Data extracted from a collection
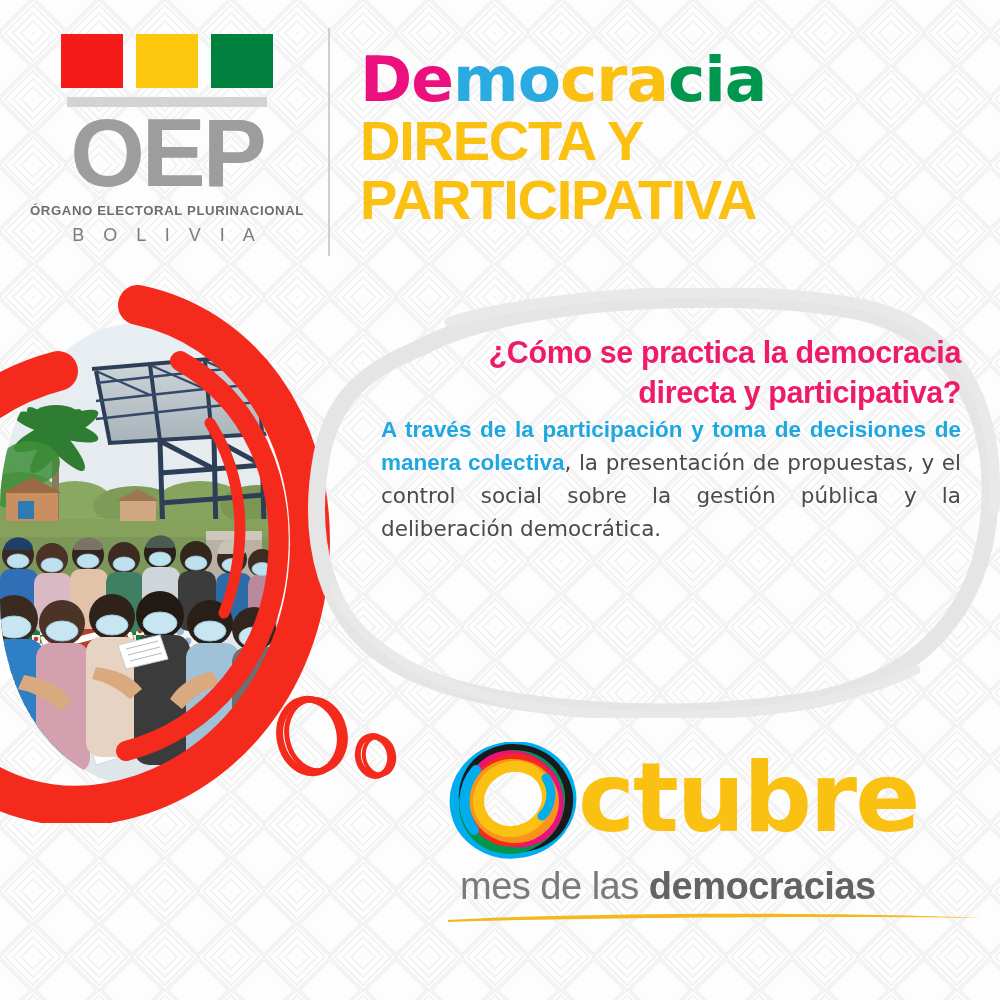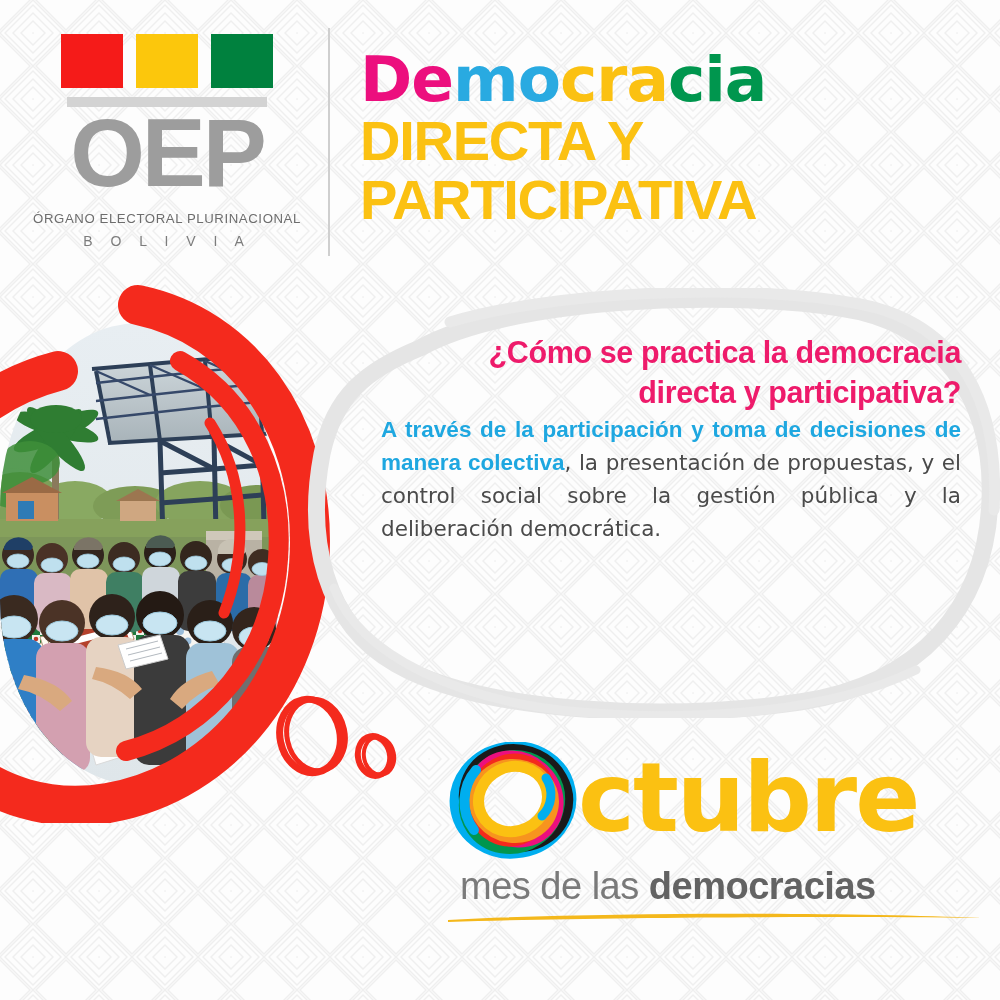--- a/index.html
+++ b/index.html
@@ -40,8 +40,8 @@
     font-family:"Liberation Sans", sans-serif;
   }
   .oep-sub1{
-    text-align:center; font-size:13.2px; font-weight:normal; color:#6D6D6D;
-    letter-spacing:0.6px; margin-top:14px;
+    text-align:center; font-size:13.2px; font-weight:bold; color:#6D6D6D;
+    letter-spacing:0.6px; margin-top:6px;
   }
   .oep-sub2{
     text-align:center; font-size:14px; color:#7C7C7C;

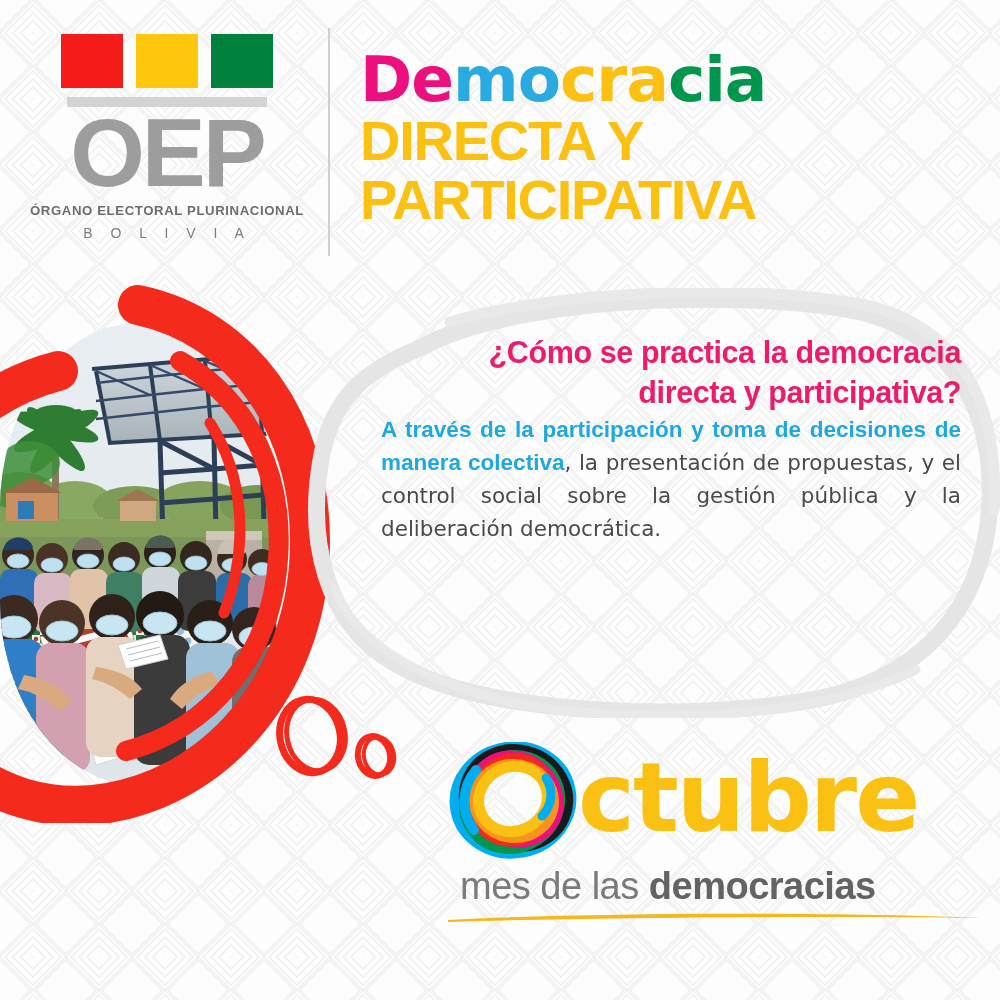--- a/index.html
+++ b/index.html
@@ -44,7 +44,7 @@
     letter-spacing:0.6px; margin-top:6px;
   }
   .oep-sub2{
-    text-align:center; font-size:14px; color:#7C7C7C;
+    text-align:center; font-size:18px; color:#7C7C7C;
     letter-spacing:7px; margin-top:7px;
   }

■ Brief: Check the entries above for the word "margin" and copy every line where it turns up.

■ Answer:
-    letter-spacing:0.6px; margin-top:14px;
+    letter-spacing:0.6px; margin-top:6px;
     letter-spacing:0.6px; margin-top:6px;
     letter-spacing:7px; margin-top:7px;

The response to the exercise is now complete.